▼▼▼

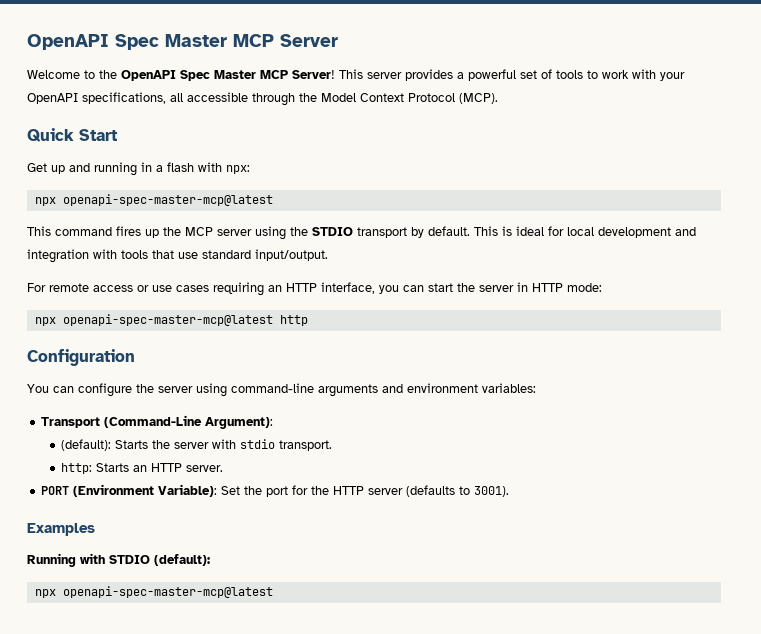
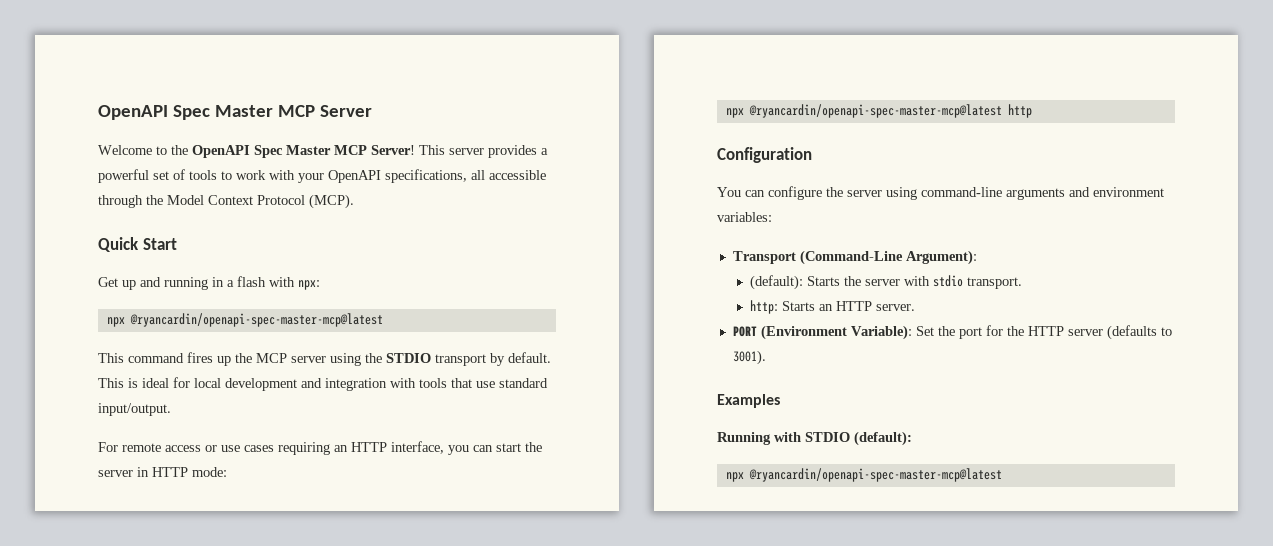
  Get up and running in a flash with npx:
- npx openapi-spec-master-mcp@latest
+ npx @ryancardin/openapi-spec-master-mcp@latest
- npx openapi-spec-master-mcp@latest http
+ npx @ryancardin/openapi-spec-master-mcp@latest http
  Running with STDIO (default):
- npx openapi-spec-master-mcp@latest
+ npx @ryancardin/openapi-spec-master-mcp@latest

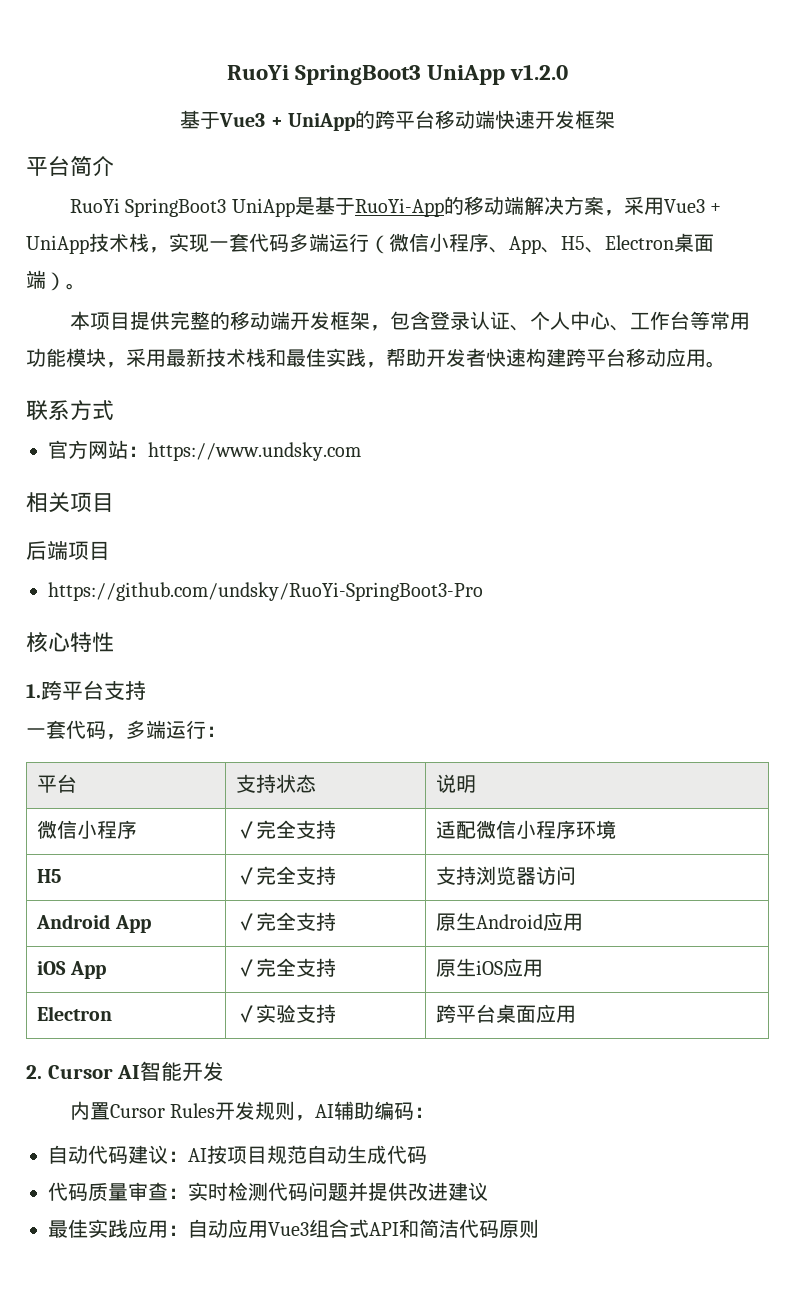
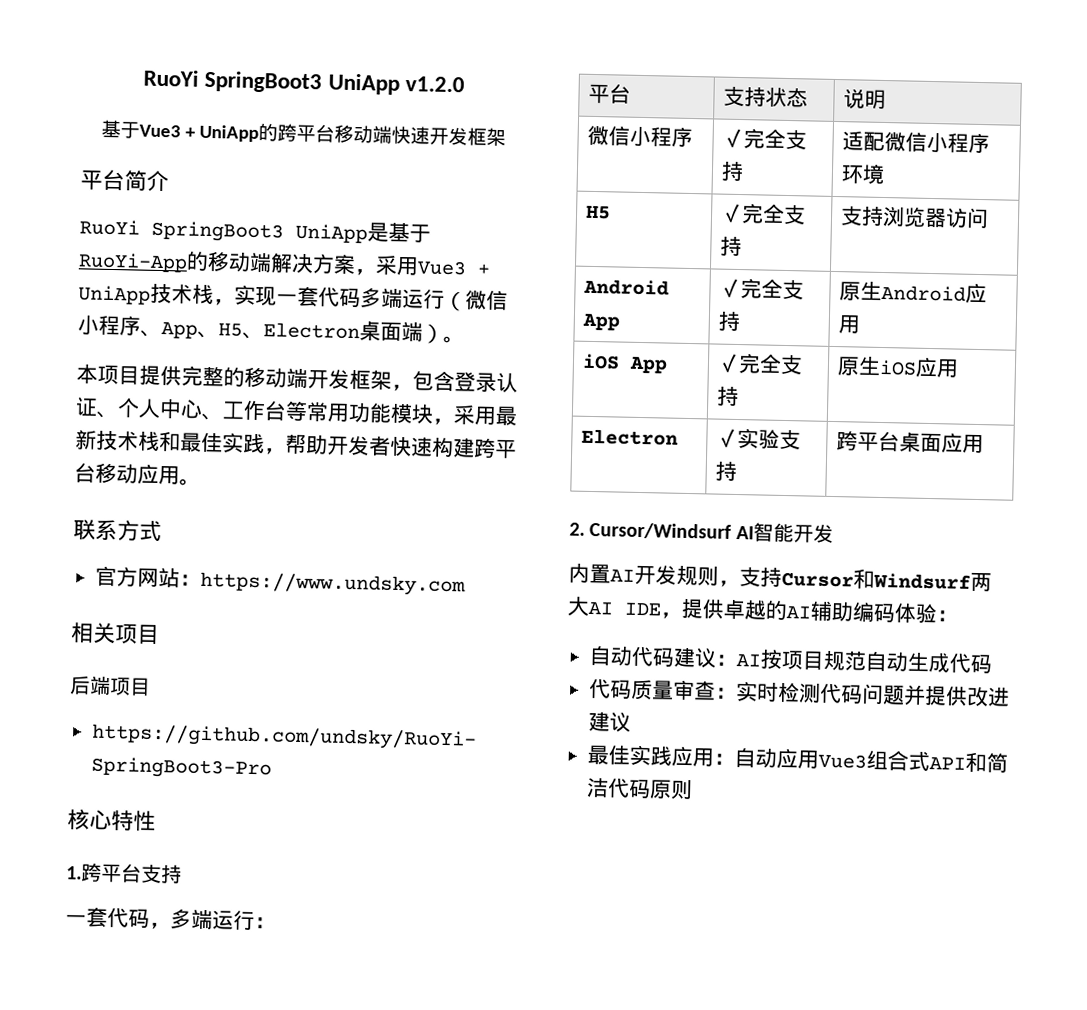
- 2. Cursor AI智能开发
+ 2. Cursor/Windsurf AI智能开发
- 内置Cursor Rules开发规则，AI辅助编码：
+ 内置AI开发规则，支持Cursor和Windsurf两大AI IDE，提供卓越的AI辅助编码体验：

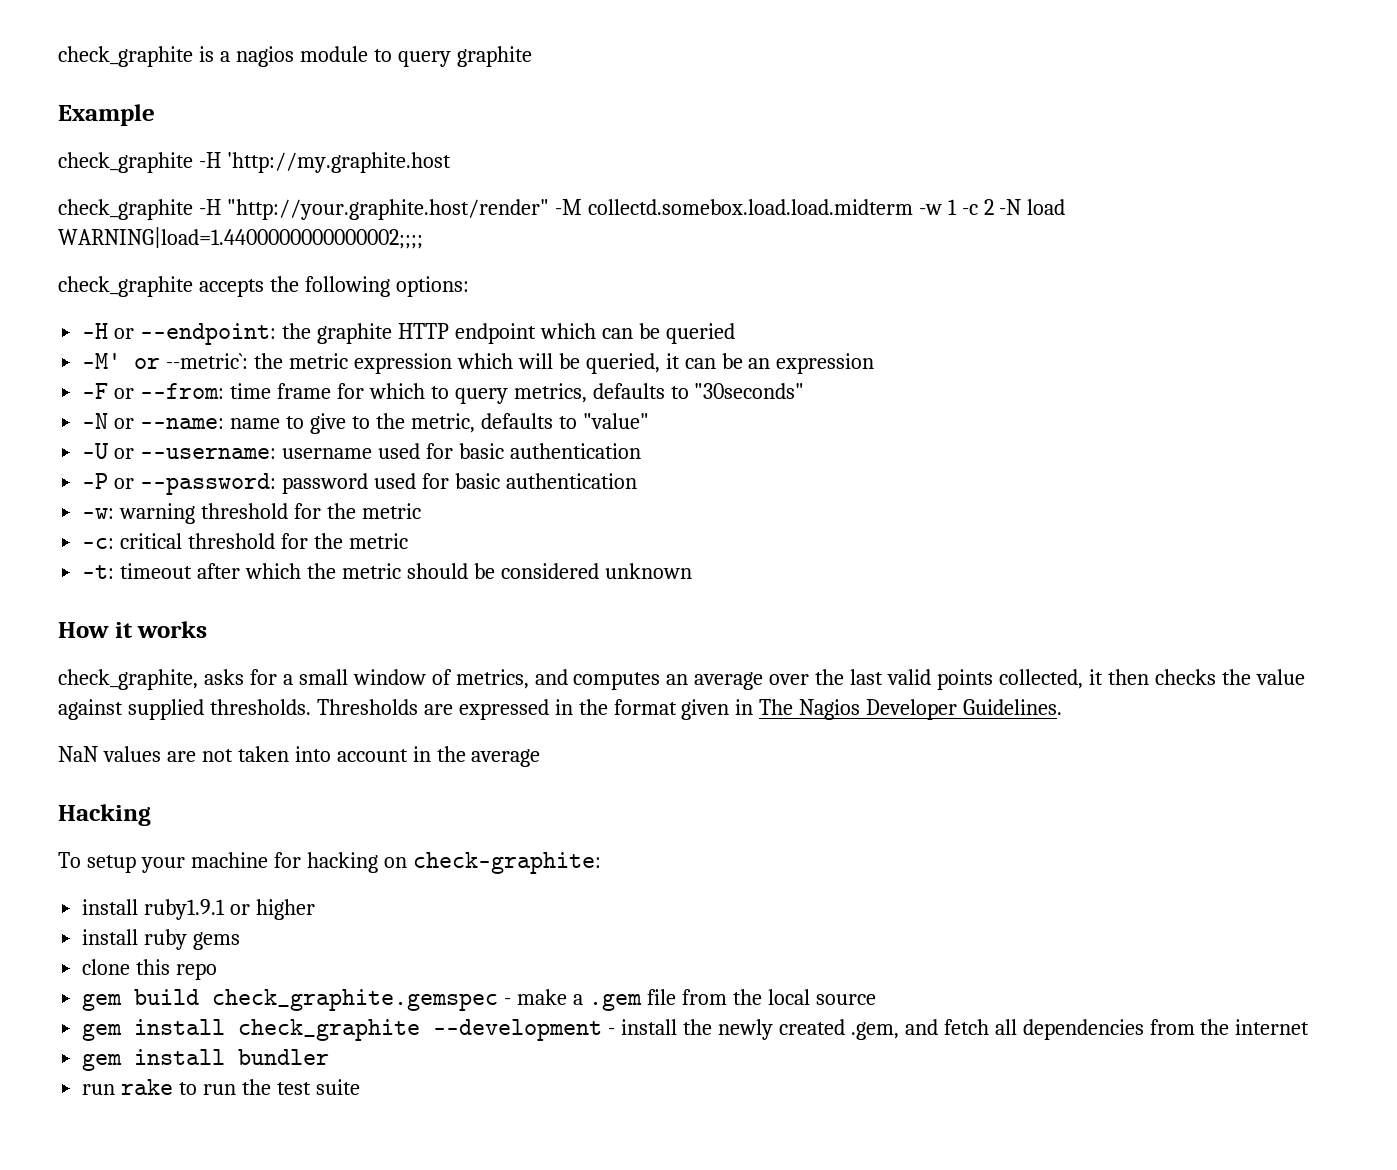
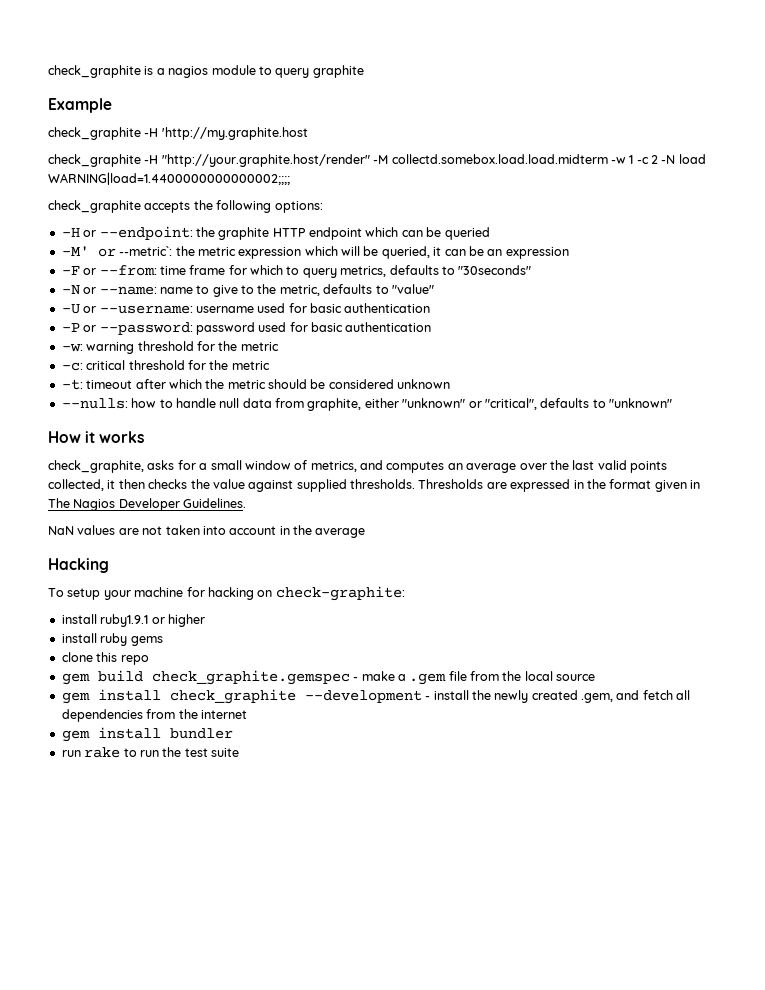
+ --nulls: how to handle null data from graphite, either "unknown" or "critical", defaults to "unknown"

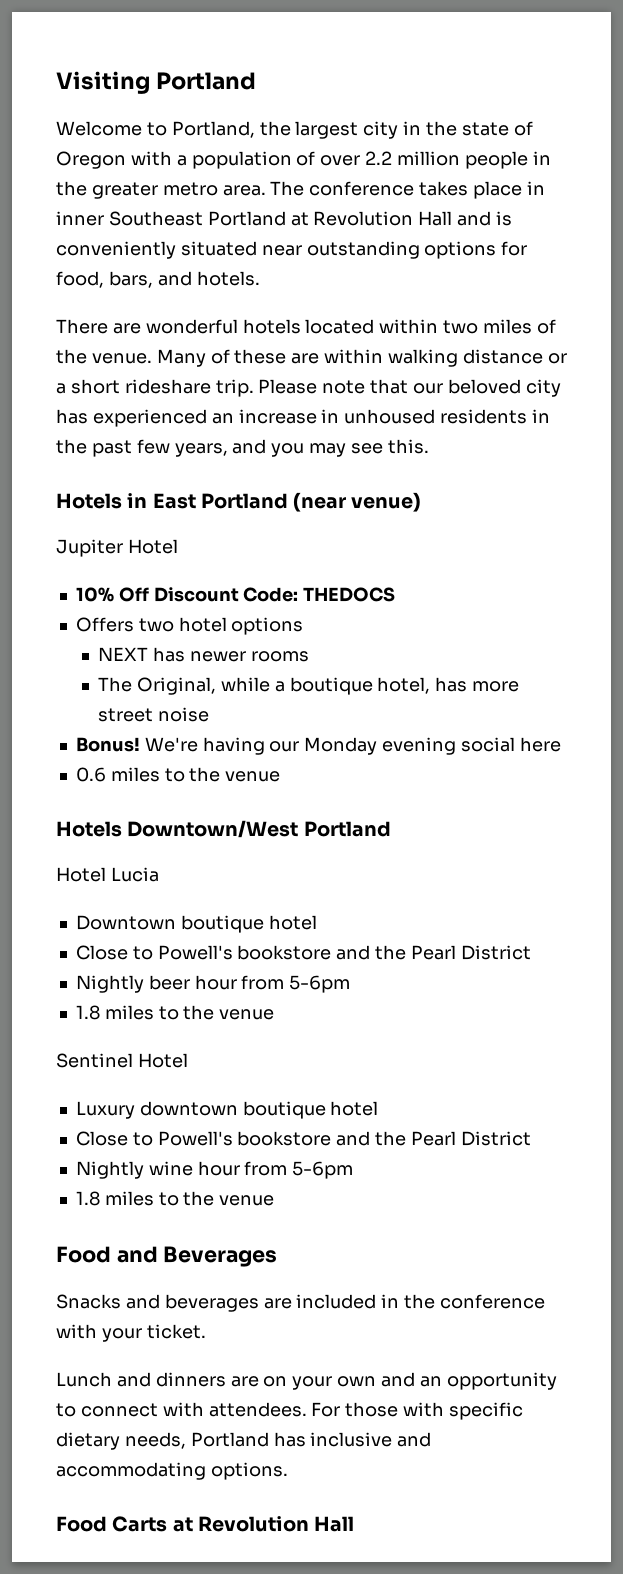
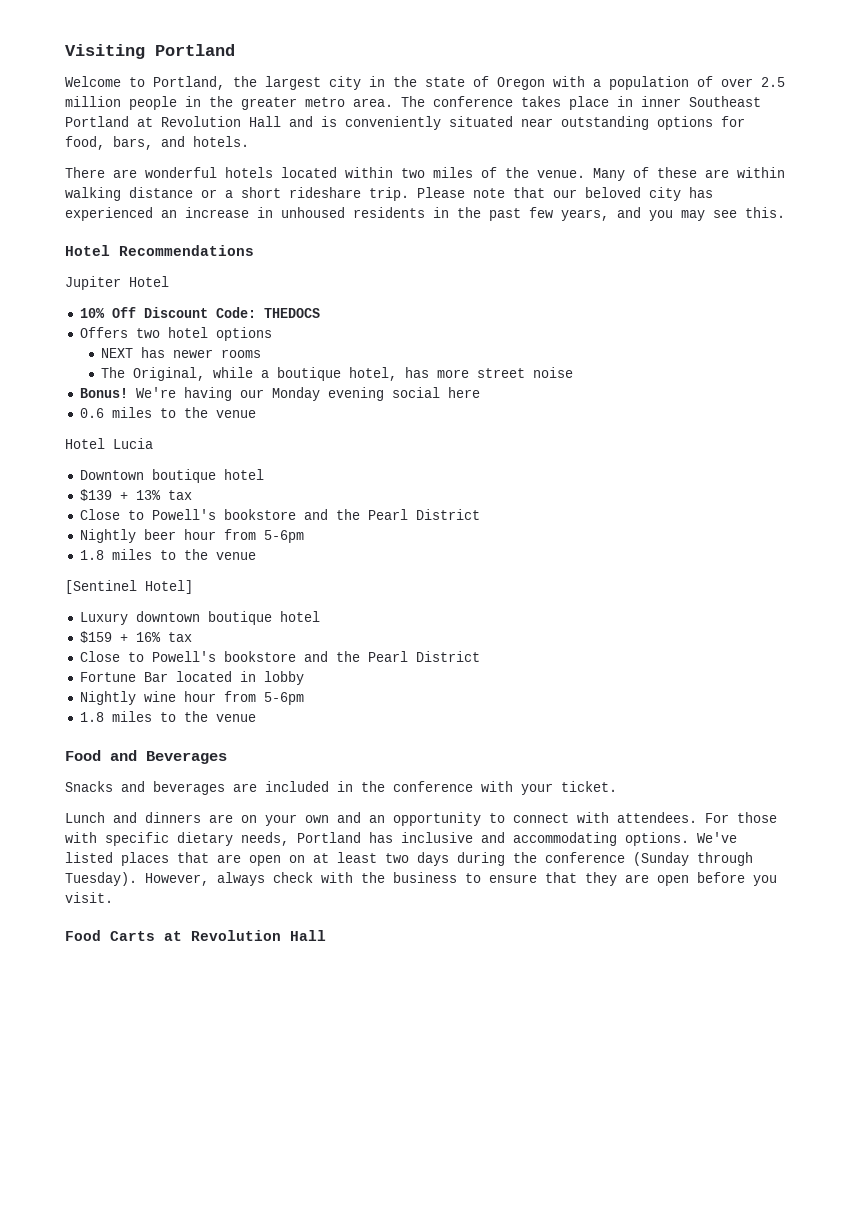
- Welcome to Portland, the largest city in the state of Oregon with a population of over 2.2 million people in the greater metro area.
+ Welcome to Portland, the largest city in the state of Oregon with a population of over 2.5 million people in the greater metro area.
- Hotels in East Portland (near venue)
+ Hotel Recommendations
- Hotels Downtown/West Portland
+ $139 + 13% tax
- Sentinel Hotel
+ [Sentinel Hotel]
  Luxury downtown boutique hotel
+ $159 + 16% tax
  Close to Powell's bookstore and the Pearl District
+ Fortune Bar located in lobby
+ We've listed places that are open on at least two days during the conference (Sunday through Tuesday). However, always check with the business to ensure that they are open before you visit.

▲▲▲

Directions:
Throughout the data above, report every line that contains the string "metro".

Written answer:
- Welcome to Portland, the largest city in the state of Oregon with a population of over 2.2 million people in the greater metro area.
+ Welcome to Portland, the largest city in the state of Oregon with a population of over 2.5 million people in the greater metro area.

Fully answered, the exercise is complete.